» **SUPPLIED RECORDS**:

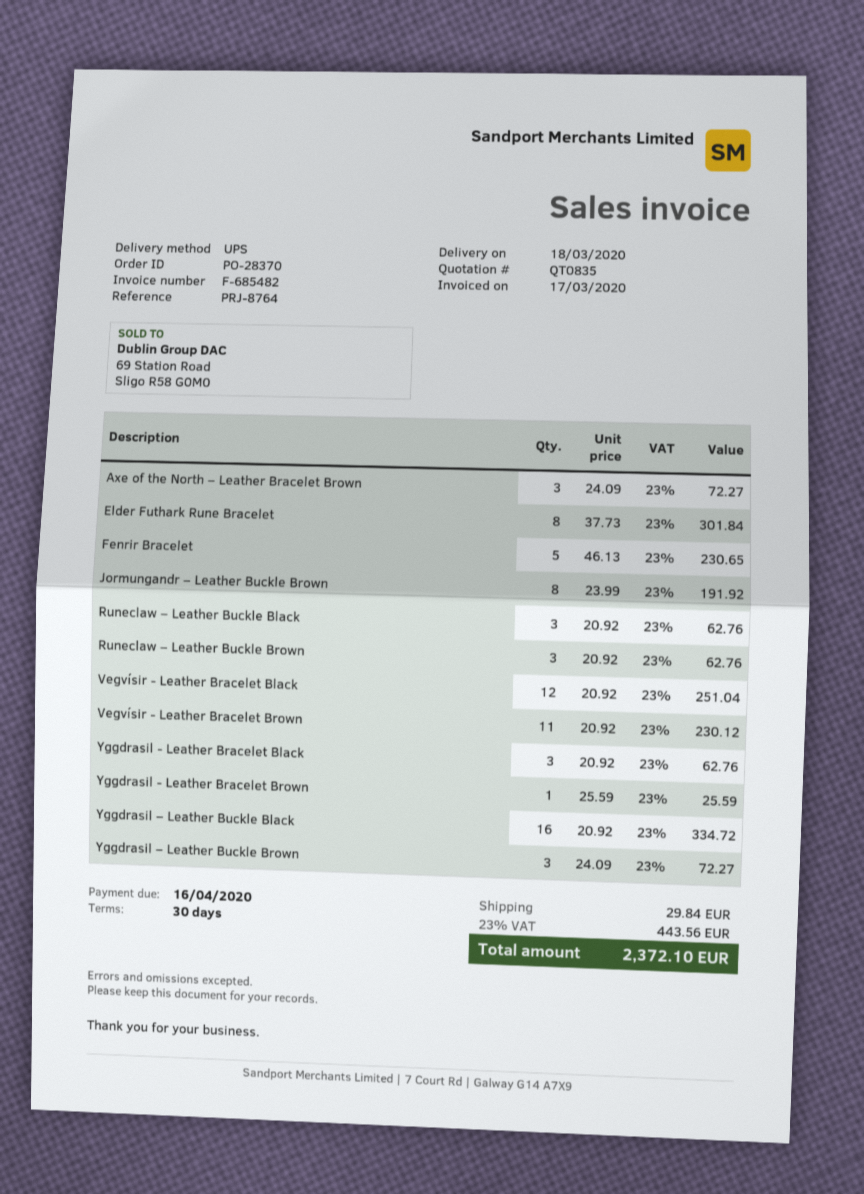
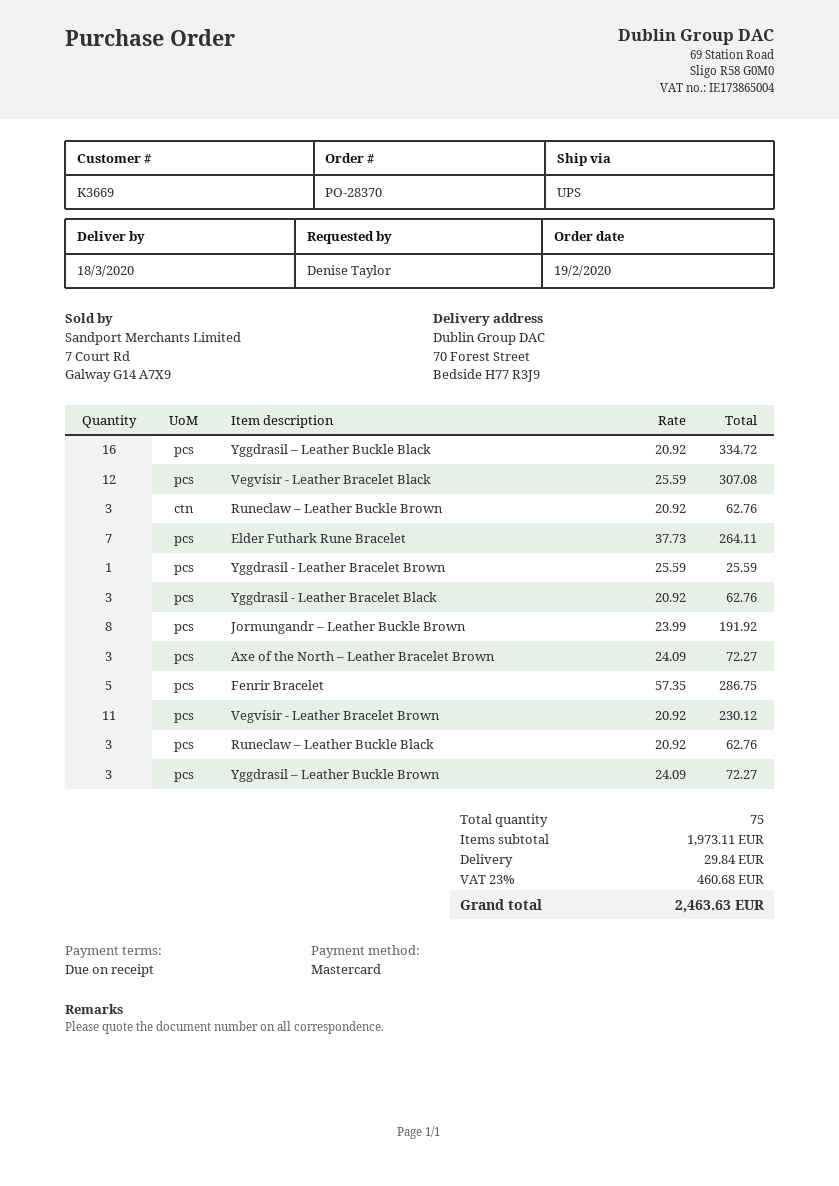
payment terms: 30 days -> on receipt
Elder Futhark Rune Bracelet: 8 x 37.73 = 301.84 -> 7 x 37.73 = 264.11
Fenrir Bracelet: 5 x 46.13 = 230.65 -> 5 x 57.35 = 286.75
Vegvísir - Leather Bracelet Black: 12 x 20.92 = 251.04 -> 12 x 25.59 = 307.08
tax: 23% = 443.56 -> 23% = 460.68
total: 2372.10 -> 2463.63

--

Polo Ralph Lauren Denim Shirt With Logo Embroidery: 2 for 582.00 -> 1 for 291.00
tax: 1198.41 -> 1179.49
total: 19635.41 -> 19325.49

» **TASK TO CARRY OUT**: Above are the records; from them, give again exactly the lines from the one containing "Elder Futhark Rune" through the one containing "total: 2372.10 -> 2463.63", both included.

» **COMPLETED TASK**:
Elder Futhark Rune Bracelet: 8 x 37.73 = 301.84 -> 7 x 37.73 = 264.11
Fenrir Bracelet: 5 x 46.13 = 230.65 -> 5 x 57.35 = 286.75
Vegvísir - Leather Bracelet Black: 12 x 20.92 = 251.04 -> 12 x 25.59 = 307.08
tax: 23% = 443.56 -> 23% = 460.68
total: 2372.10 -> 2463.63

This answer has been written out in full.